**WORK TASK**
Where the records below have a line with "order", that line is to be copied.

[Extracted data entries]
──────────
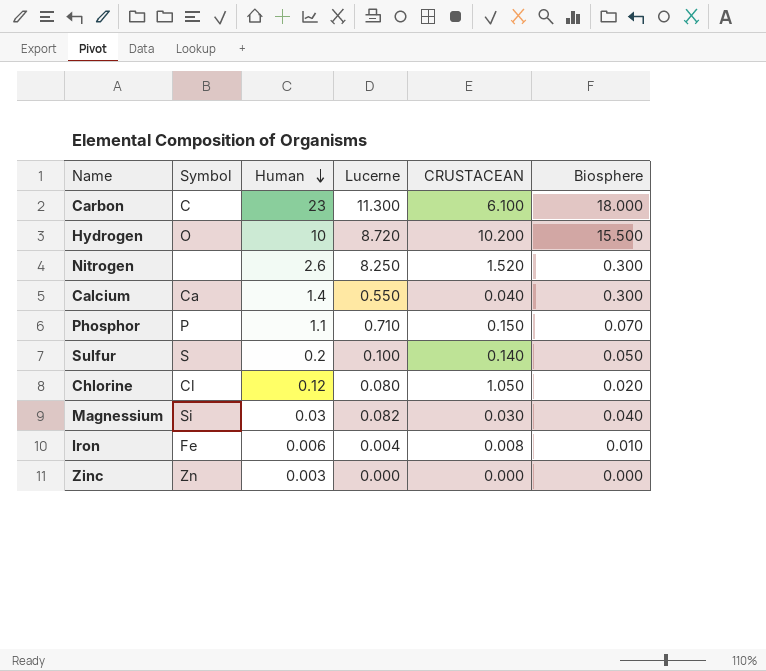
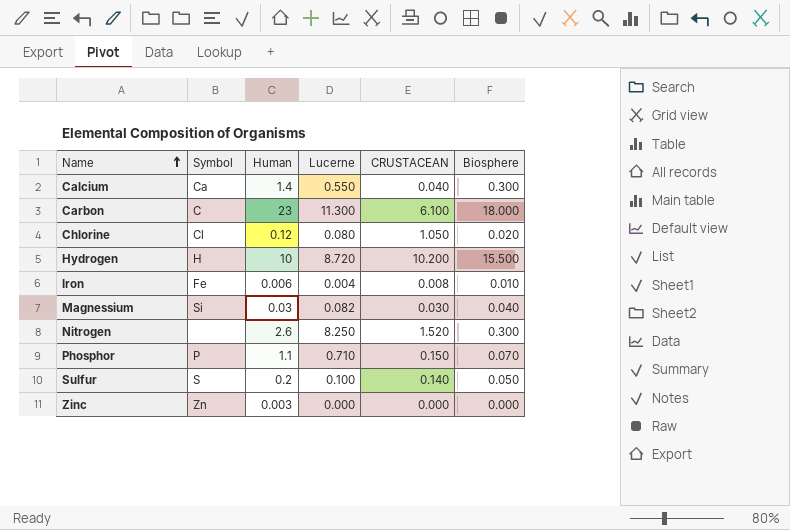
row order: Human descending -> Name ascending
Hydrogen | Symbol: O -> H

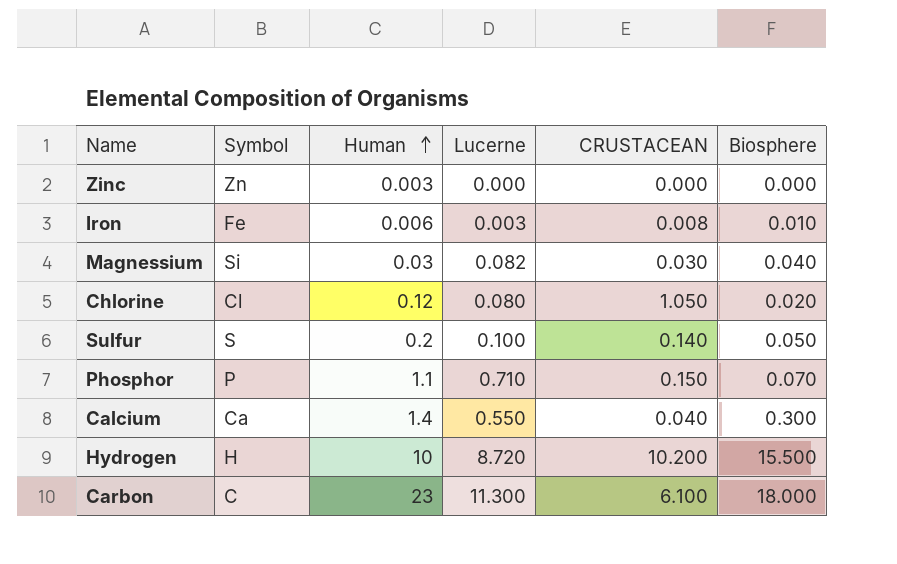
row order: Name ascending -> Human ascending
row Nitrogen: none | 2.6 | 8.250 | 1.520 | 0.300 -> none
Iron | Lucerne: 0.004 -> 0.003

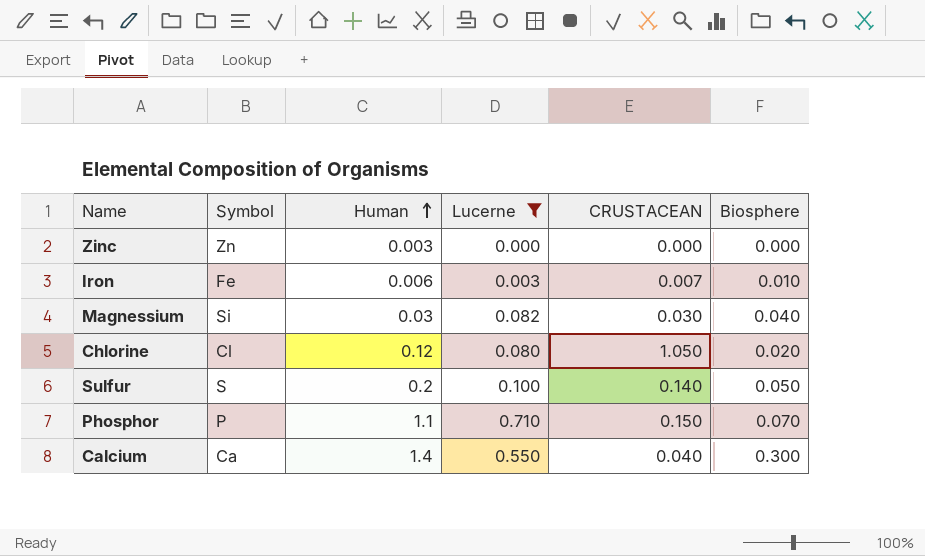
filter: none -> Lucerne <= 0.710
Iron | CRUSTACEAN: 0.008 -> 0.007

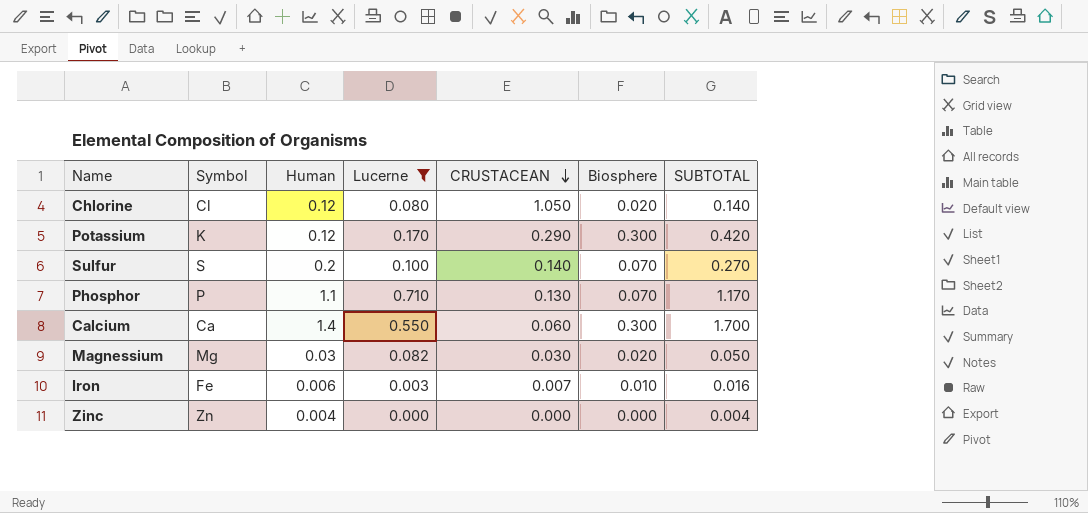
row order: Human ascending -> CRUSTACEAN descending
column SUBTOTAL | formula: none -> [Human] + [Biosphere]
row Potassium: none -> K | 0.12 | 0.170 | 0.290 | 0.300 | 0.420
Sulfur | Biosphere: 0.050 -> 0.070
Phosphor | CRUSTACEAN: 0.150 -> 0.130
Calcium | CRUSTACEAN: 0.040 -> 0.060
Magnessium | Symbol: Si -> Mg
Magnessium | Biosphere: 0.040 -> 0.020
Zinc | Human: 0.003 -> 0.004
──────────
**WRITTEN ANSWER**
row order: Human descending -> Name ascending
row order: Name ascending -> Human ascending
row order: Human ascending -> CRUSTACEAN descending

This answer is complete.